- _To do_
All lines in the records below with the word "Indaba" must be returned.

== Given information

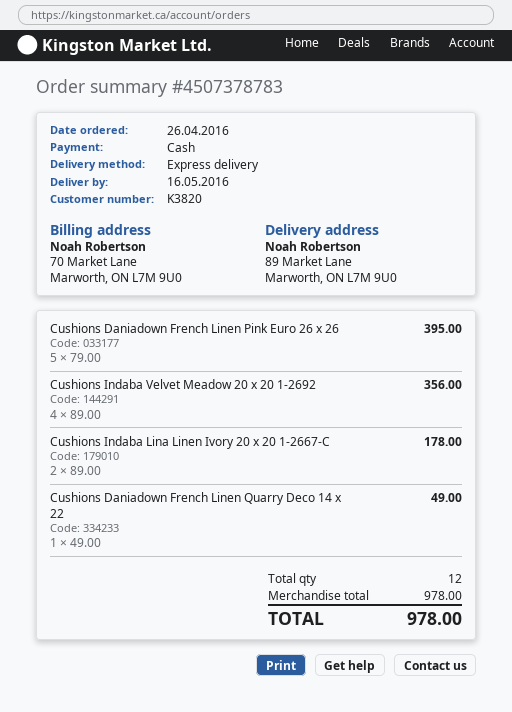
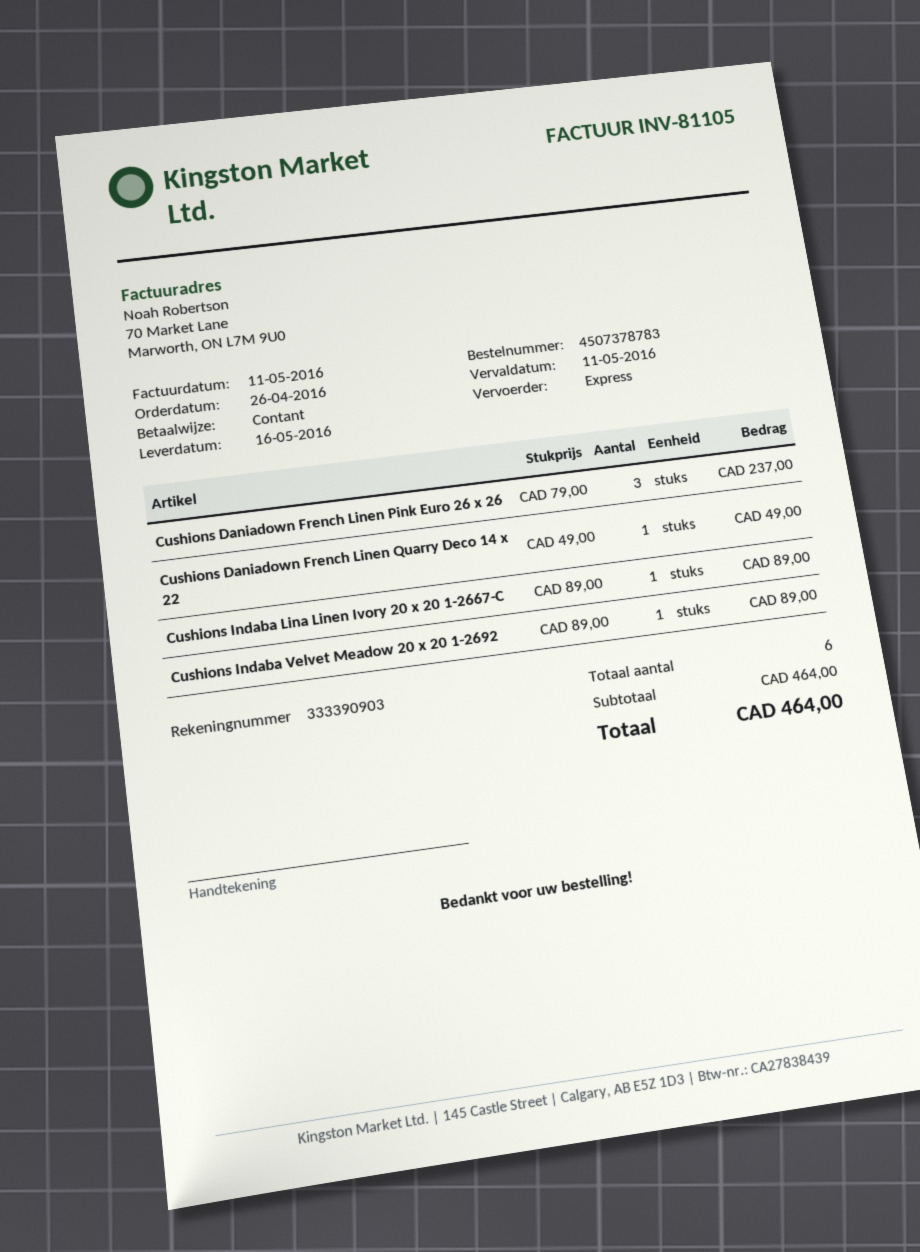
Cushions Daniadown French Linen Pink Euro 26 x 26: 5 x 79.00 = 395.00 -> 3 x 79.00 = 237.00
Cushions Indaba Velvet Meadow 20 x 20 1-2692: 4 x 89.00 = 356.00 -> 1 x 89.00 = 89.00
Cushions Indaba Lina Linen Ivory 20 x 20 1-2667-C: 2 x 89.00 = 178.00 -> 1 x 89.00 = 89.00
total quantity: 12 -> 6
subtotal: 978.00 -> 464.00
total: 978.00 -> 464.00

====
== Given information

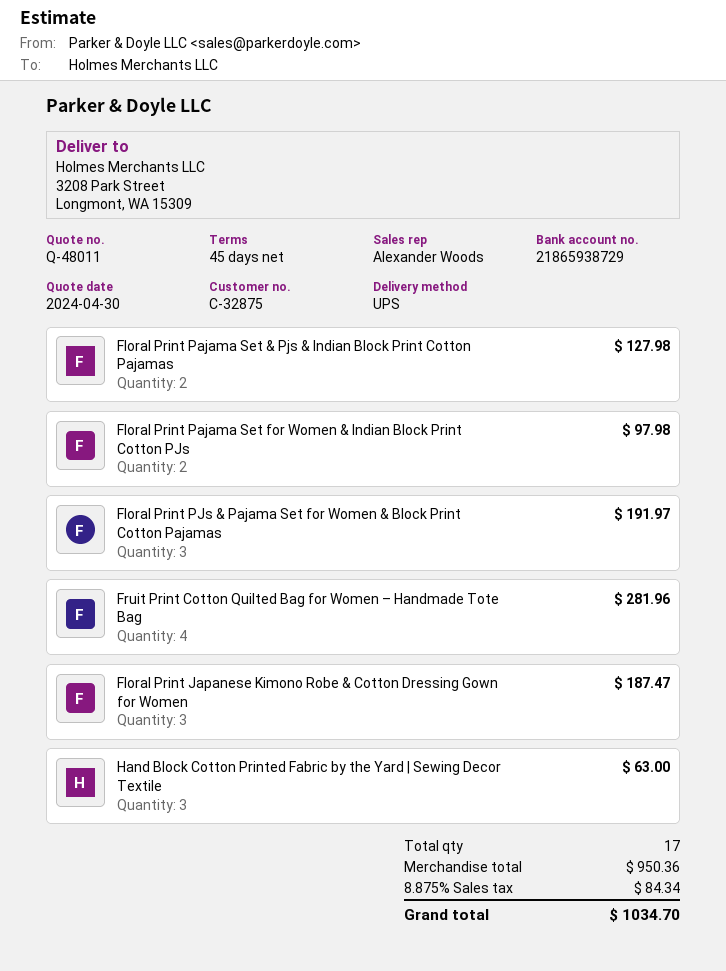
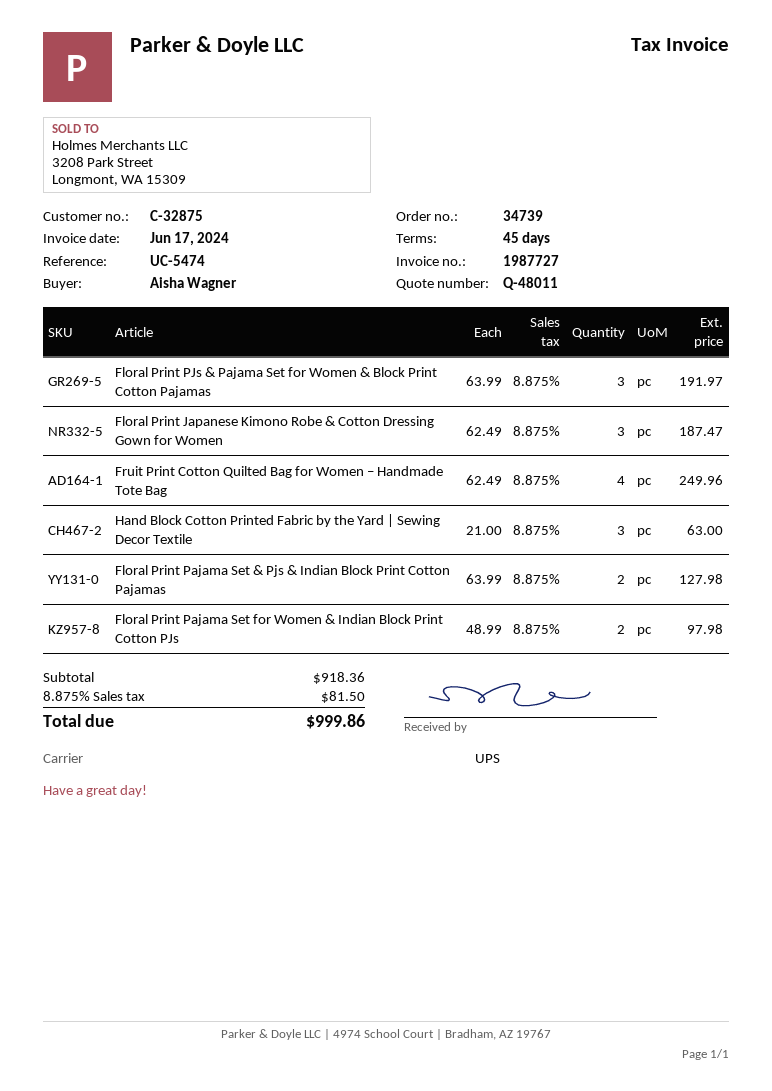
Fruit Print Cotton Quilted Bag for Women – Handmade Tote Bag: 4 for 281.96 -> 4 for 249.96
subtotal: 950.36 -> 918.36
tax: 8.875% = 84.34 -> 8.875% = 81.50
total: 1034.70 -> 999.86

====

- _Exercise answer_
Cushions Indaba Velvet Meadow 20 x 20 1-2692: 4 x 89.00 = 356.00 -> 1 x 89.00 = 89.00
Cushions Indaba Lina Linen Ivory 20 x 20 1-2667-C: 2 x 89.00 = 178.00 -> 1 x 89.00 = 89.00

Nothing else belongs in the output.